Required action
Everything from the line that contains "color: #1b1b1b;" to the end of the data below is to be reproduced verbatim; leave all else out.
━━━ Extracted data
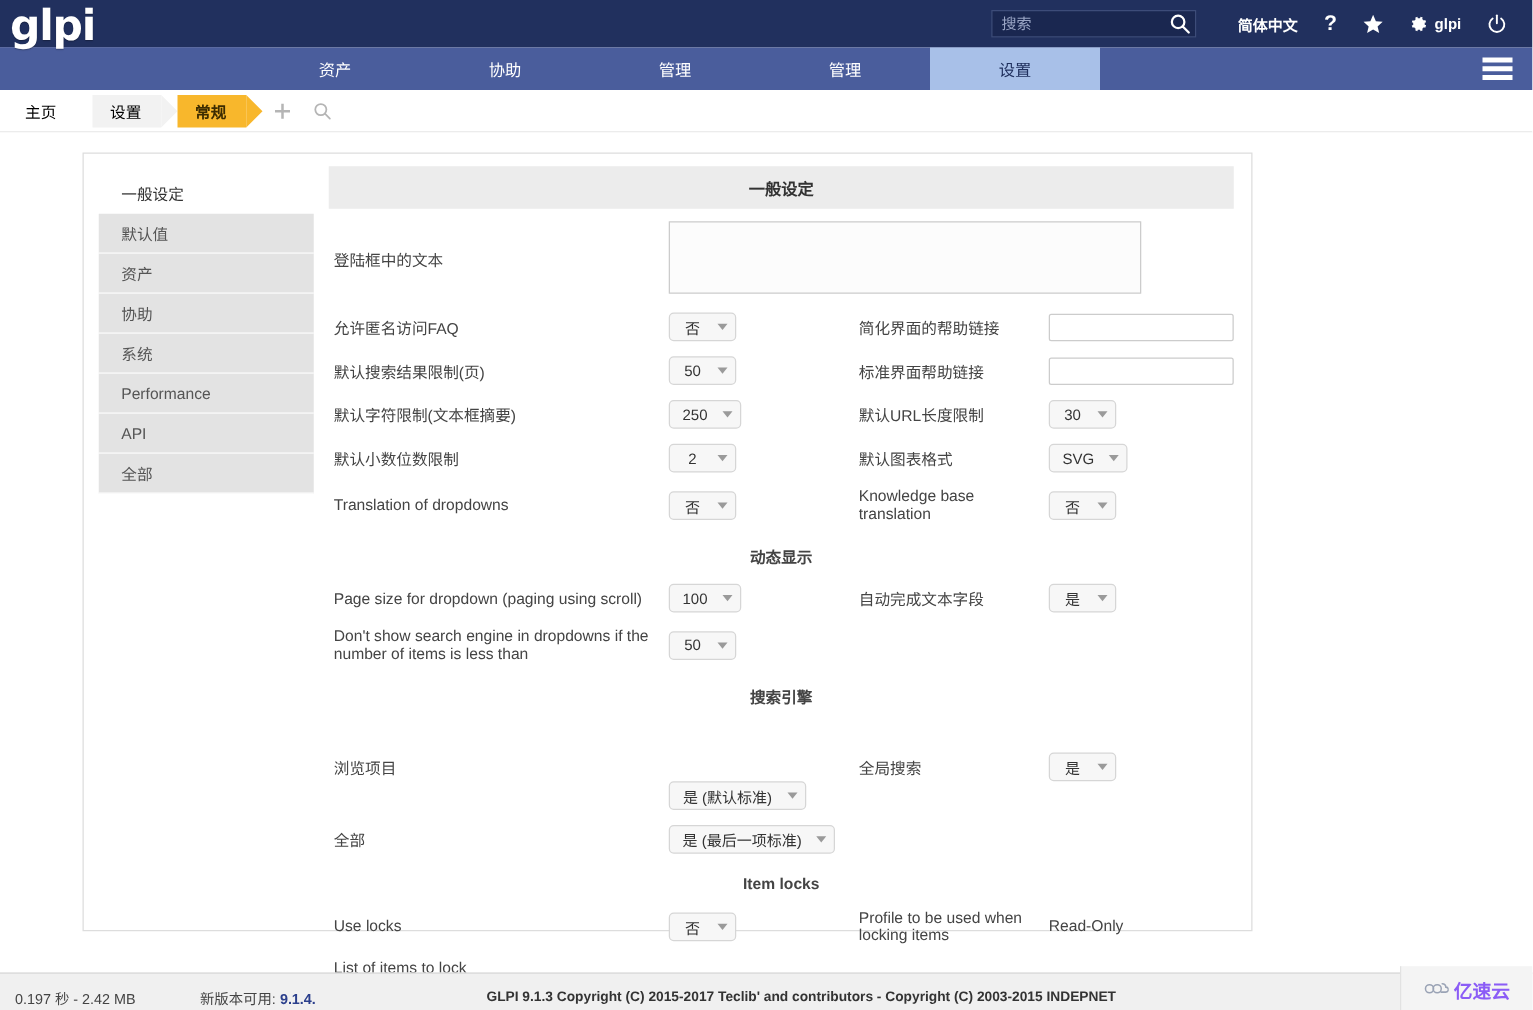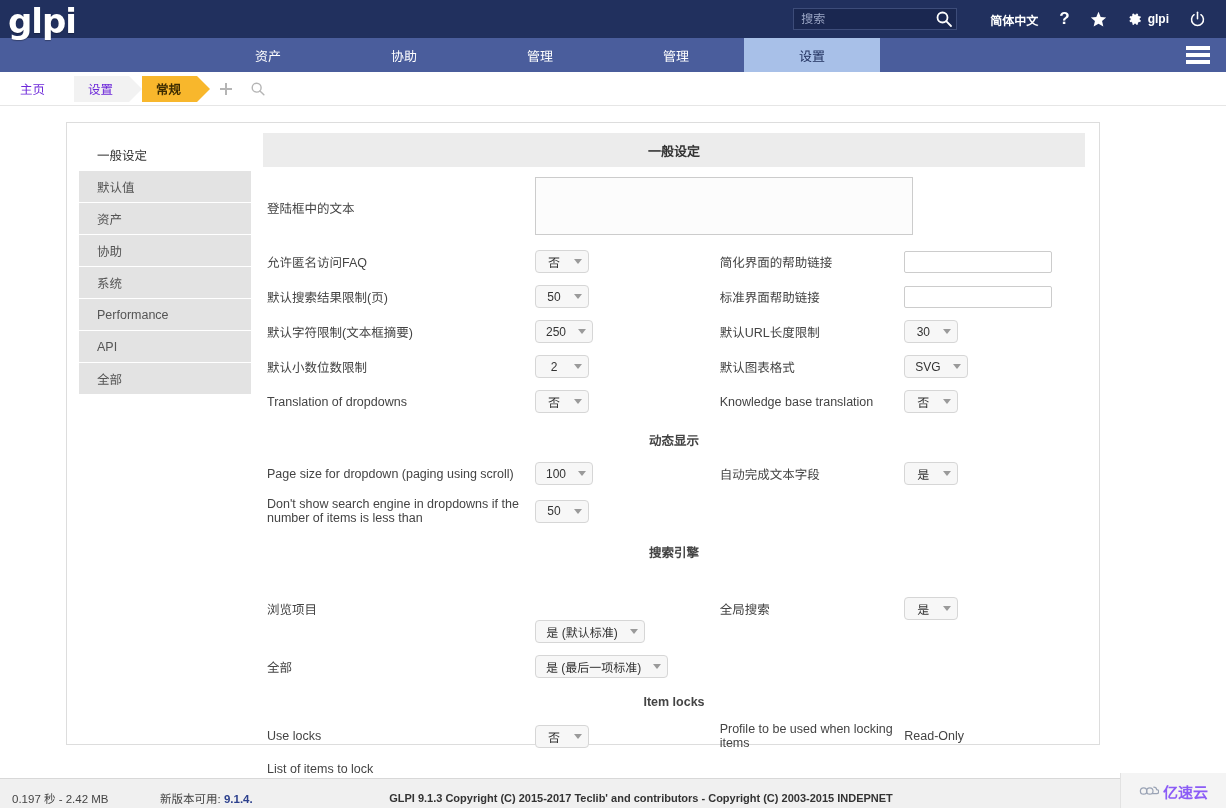--- a/index.html
+++ b/index.html
@@ -134,7 +134,7 @@
     display: flex; align-items: center;
     padding: 0 16px 0 14px;
     font-size: 12.5px;
-    color: #6d28d9;
+    color: #000000;
     background: #f2f2f2;
     margin-right: 13px;
     cursor: pointer;

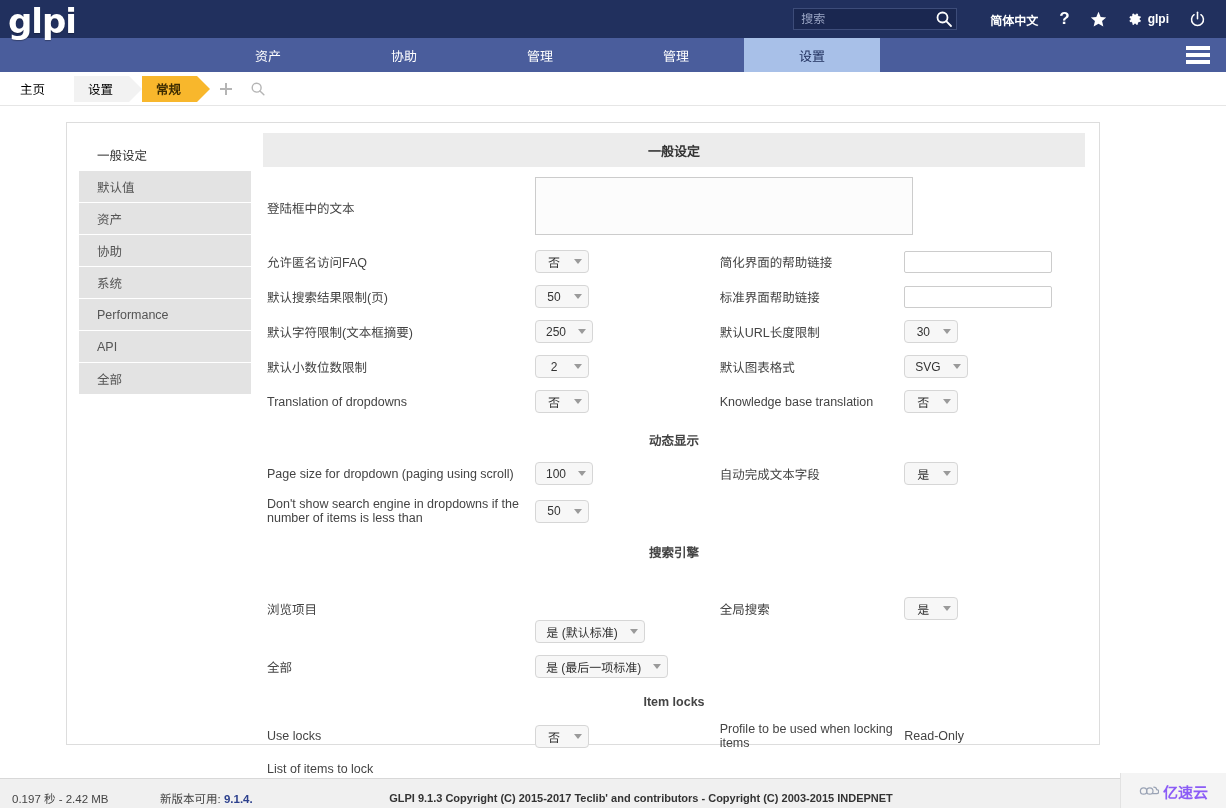--- a/index.html
+++ b/index.html
@@ -172,7 +172,7 @@
   }
   .panel {
     margin: 0 66px;
-    width: 1034px;
+    width: 936px;
     background: #ffffff;
     border: 1px solid #dddddd;
     height: 623px;

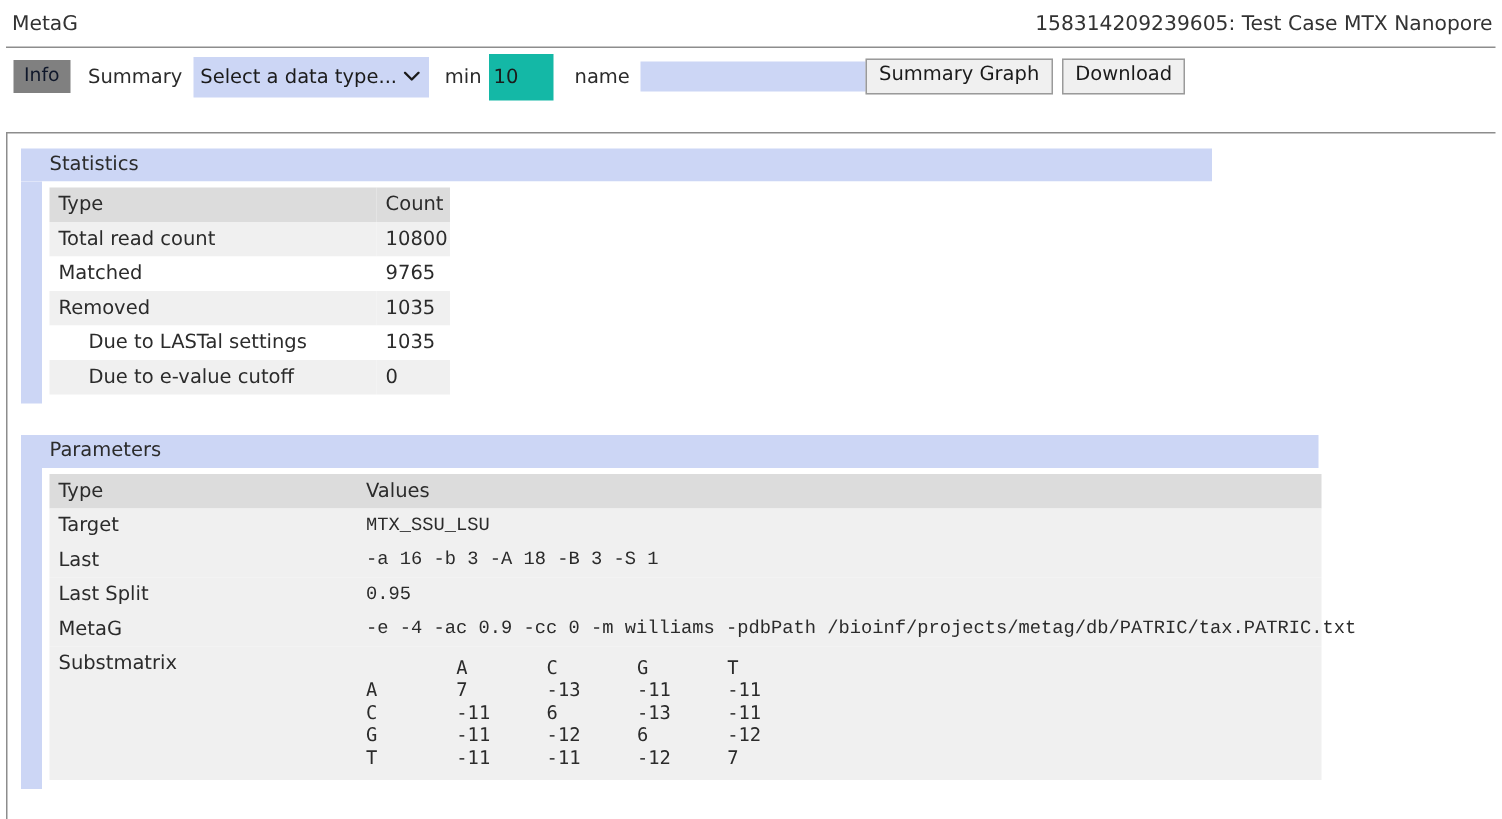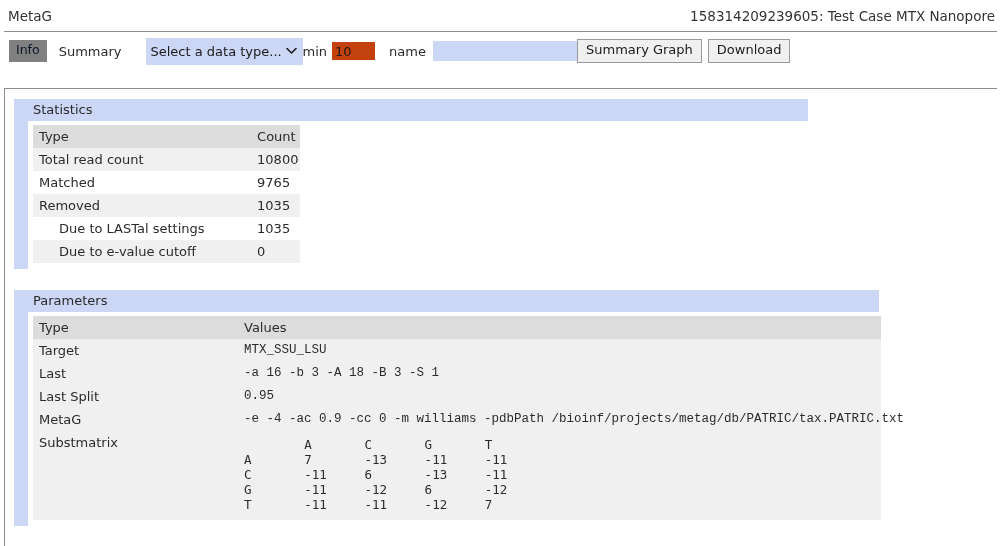--- a/index.html
+++ b/index.html
@@ -88,7 +88,7 @@
     height: 27px;
     line-height: 19px;
     padding: 0 20px 0 5px;
-    margin-left: 24px;
+    margin-left: 7px;
     border-radius: 0;
     cursor: pointer;
   }

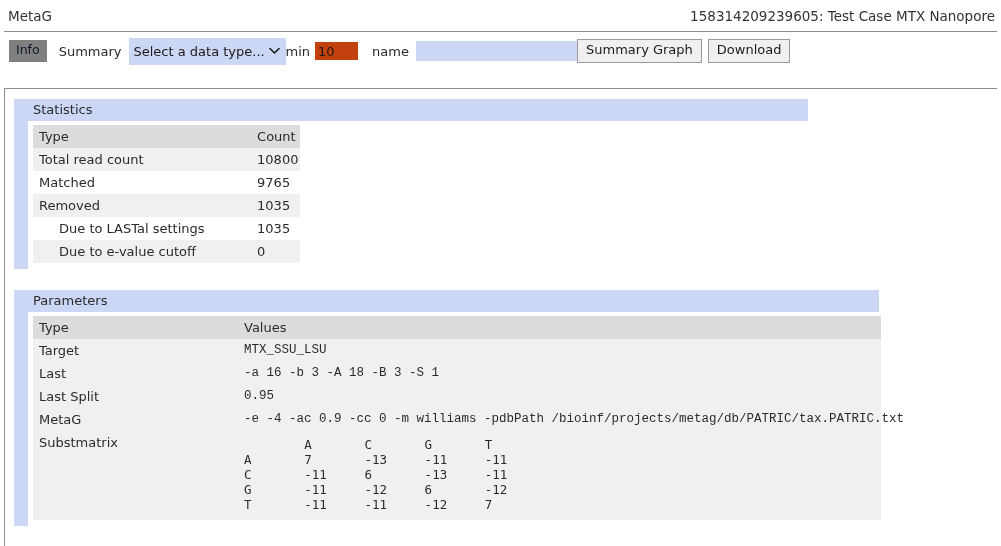--- a/index.html
+++ b/index.html
@@ -105,7 +105,7 @@
     pointer-events: none;
     line-height: 0;
   }
-  .min-label { }
+  .min-label { margin-left: 11px; }
   .min-input {
     background: #c2410c;
     border: none;

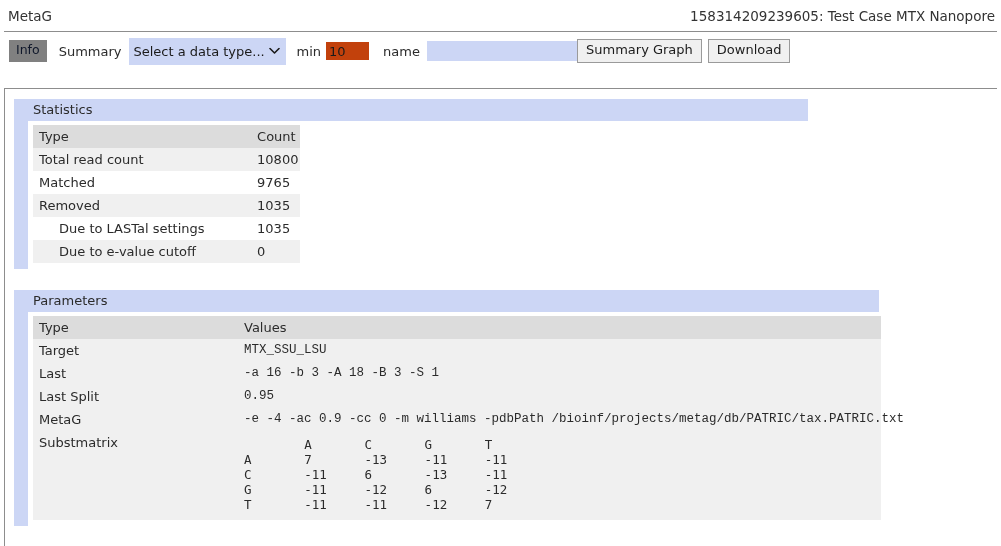--- a/index.html
+++ b/index.html
@@ -107,13 +107,13 @@
   }
   .min-label { margin-left: 11px; }
   .min-input {
-    background: #c2410c;
+    background: #14b8a6;
     border: none;
     outline: none;
     font-family: "DejaVu Sans", "Liberation Sans", sans-serif;
     font-size: 13px;
     color: #1b1b1b;
-    height: 18px;
+    height: 31px;
     width: 37px;
     padding: 0 3px;
     margin-left: 5px;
━━━━━━
Exercise solution
     color: #1b1b1b;
-    height: 18px;
+    height: 31px;
     width: 37px;
     padding: 0 3px;
     margin-left: 5px;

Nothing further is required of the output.